Big and Tiny in Santa Monica is a stylish co-working space for parents and kids, while London’s cutting-edge Huckletree West in White City – an accelerator for tech businesses, entrepreneurs and corporate innovation teams – has its own on-site Kids Studio for ‘parentrepreneurs’.
Forgetting to pack your passport may soon cease to be a worry. British Airways is spearheading a new way of travelling through airports with the installation of ‘biometric’ gates that rely on facial recognition cameras instead of document checks to identify travellers. The idea is to make the experience as seamless as possible for customers who wish to take part. The system also uses secure and robust technology to ensure customer data is protected.
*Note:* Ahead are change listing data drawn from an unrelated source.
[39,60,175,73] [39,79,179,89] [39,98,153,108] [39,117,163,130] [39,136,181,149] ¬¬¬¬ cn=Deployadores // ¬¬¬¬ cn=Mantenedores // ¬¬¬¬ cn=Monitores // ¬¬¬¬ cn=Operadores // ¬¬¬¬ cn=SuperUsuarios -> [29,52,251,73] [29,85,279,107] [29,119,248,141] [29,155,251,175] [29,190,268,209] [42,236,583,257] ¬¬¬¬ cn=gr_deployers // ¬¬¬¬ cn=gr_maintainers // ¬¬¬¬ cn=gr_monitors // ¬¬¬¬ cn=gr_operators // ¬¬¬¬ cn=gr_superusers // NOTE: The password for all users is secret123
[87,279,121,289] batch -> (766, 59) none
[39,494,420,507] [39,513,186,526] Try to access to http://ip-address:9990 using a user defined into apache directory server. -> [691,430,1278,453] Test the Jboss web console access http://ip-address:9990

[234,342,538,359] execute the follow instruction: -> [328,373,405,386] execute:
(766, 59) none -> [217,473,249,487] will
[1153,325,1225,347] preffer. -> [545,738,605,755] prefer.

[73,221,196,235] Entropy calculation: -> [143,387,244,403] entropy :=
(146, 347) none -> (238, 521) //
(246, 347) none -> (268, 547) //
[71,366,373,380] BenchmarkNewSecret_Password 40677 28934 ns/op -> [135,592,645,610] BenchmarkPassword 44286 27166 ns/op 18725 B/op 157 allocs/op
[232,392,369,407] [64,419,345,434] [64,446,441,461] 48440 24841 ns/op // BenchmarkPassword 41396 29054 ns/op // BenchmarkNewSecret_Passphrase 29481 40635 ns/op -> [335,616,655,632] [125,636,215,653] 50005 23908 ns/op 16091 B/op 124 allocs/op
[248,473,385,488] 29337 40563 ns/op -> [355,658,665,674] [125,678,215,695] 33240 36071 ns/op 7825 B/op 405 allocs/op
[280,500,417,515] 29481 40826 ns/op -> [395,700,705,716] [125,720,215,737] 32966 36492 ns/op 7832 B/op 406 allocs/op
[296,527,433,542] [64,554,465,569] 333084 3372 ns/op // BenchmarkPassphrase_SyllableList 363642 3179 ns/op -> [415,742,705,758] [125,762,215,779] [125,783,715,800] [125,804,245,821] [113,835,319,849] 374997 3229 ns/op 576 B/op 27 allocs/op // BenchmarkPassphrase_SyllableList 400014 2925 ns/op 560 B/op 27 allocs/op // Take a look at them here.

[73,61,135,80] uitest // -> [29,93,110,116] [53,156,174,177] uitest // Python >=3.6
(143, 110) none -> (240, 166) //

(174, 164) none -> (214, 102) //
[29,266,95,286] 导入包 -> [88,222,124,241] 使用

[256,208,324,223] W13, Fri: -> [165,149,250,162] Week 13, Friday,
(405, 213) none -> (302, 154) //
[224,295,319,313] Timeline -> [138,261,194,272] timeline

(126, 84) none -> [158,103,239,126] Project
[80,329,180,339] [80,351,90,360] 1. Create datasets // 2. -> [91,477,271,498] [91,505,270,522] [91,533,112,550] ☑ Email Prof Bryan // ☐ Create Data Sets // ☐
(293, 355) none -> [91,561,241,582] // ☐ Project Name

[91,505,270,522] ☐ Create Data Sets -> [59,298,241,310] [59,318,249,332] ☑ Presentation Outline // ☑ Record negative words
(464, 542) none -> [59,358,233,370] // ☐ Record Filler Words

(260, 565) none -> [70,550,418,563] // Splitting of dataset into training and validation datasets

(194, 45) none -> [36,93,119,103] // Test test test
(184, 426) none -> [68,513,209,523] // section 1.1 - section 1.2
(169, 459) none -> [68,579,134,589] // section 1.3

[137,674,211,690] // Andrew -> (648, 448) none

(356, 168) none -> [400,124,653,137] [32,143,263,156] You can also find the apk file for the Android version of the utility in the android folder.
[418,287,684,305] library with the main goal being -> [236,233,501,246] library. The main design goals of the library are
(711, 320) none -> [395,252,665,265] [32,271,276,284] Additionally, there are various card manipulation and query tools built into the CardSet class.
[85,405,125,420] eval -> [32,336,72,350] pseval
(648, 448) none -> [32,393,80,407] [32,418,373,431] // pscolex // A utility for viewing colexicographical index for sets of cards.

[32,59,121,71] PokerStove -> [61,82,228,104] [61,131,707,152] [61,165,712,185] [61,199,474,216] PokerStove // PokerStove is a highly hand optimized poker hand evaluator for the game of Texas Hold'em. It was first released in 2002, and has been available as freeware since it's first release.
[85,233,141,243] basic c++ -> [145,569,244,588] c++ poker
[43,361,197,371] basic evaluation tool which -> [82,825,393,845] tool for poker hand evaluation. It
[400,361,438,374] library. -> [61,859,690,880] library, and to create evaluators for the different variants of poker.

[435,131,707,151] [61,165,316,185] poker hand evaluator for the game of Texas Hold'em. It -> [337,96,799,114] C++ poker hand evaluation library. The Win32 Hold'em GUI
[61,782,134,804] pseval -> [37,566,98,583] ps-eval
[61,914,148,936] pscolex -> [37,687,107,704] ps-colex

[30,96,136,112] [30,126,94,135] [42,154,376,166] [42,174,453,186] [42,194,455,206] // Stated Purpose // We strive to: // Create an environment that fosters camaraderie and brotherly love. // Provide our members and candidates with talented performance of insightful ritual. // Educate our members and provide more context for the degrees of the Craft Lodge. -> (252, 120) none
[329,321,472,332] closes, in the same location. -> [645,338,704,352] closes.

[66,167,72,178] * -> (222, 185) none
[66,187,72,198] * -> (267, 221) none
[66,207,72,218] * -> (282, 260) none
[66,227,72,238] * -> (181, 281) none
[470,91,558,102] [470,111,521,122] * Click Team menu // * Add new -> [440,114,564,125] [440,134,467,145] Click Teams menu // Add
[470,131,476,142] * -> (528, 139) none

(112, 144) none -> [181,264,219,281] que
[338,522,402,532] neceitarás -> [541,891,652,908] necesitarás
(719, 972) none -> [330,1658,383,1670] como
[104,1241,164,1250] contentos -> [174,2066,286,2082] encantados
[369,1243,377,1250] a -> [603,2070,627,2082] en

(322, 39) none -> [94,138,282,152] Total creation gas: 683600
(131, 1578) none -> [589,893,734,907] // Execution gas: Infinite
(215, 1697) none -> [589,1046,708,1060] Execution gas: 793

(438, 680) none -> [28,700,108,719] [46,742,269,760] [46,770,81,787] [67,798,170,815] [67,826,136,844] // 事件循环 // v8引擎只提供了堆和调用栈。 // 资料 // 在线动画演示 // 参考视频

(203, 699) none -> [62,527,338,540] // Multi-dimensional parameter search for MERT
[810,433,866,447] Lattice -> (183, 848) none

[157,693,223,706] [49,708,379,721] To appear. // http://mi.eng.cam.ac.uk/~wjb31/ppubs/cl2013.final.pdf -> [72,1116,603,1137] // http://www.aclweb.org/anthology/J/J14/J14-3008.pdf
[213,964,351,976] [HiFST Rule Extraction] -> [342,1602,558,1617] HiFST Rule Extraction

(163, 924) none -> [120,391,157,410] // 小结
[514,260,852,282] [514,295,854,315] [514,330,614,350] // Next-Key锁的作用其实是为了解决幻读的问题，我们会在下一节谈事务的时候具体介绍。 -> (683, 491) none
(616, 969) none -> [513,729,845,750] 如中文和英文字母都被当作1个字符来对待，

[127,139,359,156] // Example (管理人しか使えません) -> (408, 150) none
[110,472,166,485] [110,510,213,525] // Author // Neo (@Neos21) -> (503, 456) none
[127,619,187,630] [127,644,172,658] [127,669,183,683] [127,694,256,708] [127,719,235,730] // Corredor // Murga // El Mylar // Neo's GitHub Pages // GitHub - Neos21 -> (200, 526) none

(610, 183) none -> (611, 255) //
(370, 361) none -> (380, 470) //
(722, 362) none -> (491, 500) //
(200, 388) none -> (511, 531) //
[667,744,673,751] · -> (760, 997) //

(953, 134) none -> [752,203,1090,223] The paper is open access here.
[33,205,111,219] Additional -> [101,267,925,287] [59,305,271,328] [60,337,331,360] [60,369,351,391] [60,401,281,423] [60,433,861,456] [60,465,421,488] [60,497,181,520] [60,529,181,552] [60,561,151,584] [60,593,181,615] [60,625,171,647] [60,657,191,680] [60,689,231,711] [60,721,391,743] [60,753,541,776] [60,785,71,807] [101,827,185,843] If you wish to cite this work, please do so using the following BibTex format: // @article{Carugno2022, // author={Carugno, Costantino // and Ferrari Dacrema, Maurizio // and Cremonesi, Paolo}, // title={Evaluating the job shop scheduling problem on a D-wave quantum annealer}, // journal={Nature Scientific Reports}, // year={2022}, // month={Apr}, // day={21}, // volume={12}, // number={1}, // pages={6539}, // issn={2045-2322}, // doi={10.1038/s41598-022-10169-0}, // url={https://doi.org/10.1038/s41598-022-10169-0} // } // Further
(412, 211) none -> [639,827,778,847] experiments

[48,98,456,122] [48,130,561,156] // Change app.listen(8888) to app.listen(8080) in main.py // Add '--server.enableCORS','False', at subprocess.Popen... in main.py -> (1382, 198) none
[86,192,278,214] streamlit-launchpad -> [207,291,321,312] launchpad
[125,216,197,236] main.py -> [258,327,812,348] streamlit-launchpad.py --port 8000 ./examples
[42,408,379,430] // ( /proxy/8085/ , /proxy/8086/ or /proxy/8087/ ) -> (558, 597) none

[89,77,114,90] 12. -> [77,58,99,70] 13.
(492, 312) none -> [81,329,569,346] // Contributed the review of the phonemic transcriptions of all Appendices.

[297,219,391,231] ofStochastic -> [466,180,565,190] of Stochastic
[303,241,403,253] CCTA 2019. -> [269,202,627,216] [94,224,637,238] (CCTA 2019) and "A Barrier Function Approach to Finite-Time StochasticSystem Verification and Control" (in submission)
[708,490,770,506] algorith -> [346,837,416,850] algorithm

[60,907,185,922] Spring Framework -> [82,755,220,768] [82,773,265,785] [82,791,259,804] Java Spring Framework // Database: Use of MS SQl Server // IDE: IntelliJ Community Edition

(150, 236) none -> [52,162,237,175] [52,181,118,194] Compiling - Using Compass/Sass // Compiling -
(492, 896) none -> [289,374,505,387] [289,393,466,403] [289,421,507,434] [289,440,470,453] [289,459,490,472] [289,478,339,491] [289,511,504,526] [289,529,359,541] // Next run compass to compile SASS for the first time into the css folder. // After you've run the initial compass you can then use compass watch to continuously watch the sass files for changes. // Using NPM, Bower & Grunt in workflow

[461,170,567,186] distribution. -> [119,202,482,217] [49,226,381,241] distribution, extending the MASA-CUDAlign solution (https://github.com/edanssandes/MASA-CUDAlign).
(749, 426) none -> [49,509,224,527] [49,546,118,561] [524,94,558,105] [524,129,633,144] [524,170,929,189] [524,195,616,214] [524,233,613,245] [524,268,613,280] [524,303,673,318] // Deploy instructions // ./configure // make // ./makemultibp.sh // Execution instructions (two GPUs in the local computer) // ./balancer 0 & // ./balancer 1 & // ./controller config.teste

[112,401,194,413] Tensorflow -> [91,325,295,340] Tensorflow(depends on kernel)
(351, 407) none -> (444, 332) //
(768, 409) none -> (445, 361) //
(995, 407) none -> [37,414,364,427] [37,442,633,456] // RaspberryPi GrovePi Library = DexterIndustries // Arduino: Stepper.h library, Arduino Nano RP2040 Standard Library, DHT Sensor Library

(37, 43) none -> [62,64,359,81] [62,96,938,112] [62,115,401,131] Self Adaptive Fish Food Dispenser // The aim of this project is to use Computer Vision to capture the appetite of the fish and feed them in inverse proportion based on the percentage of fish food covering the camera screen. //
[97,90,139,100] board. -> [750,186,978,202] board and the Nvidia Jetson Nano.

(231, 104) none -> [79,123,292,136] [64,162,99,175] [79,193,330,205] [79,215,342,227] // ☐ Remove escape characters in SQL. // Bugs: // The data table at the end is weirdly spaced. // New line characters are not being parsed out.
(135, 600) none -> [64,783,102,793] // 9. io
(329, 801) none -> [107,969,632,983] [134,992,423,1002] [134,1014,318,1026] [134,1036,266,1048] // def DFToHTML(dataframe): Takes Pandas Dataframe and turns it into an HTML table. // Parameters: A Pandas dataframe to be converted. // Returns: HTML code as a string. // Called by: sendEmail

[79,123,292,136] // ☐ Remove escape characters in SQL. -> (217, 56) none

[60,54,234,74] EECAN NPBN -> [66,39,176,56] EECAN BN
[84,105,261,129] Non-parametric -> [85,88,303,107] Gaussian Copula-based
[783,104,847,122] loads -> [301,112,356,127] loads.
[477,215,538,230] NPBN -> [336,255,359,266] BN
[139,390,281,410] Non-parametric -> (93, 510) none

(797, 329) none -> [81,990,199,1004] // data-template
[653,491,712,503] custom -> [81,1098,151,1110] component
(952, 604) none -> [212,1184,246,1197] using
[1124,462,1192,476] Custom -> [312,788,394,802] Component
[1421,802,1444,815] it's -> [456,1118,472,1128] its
At Orlando airport in the US, British Airways has already shown it can regularly board 240 passengers in just ten minutes using biometric technology. In total, 250,000 British Airways customers have now used the tech on international flights, and three million on domestic services. In addition to installing face cams at London Heathrow, British Airways has been working with US Customs and Border Protection to do the same at New York JFK and Los Angeles.
Budget hotels no longer mean putting up with terrible beds and depressing décor. In Chicago, a new ‘elevated hostel’ called Found has both dorms and private rooms with custom walnut beds and marble ensuite bathrooms, and in the basement is an ultra-cool Blind Dragon karaoke bar. Generator is also doing great things in the ‘poshtel’ space, with properties in cities such as London, Madrid and Stockholm. Reducing the square meterage of sleep space is a clever way to save money, not only on furnishings but housekeeping, too. Micro concepts, therefore, allow hotels such as Zoku in Amsterdam and Ian Schrager’s Public and new Sister City in NYC to find the money to splash out on hip social spaces and cold-pressed juice bars without hiking up nightly fees. Citizen M and Hilton’s new Motto brand, which is coming soon, will together cover destinations ranging from Kuala Lumpur to Lima over the next few years.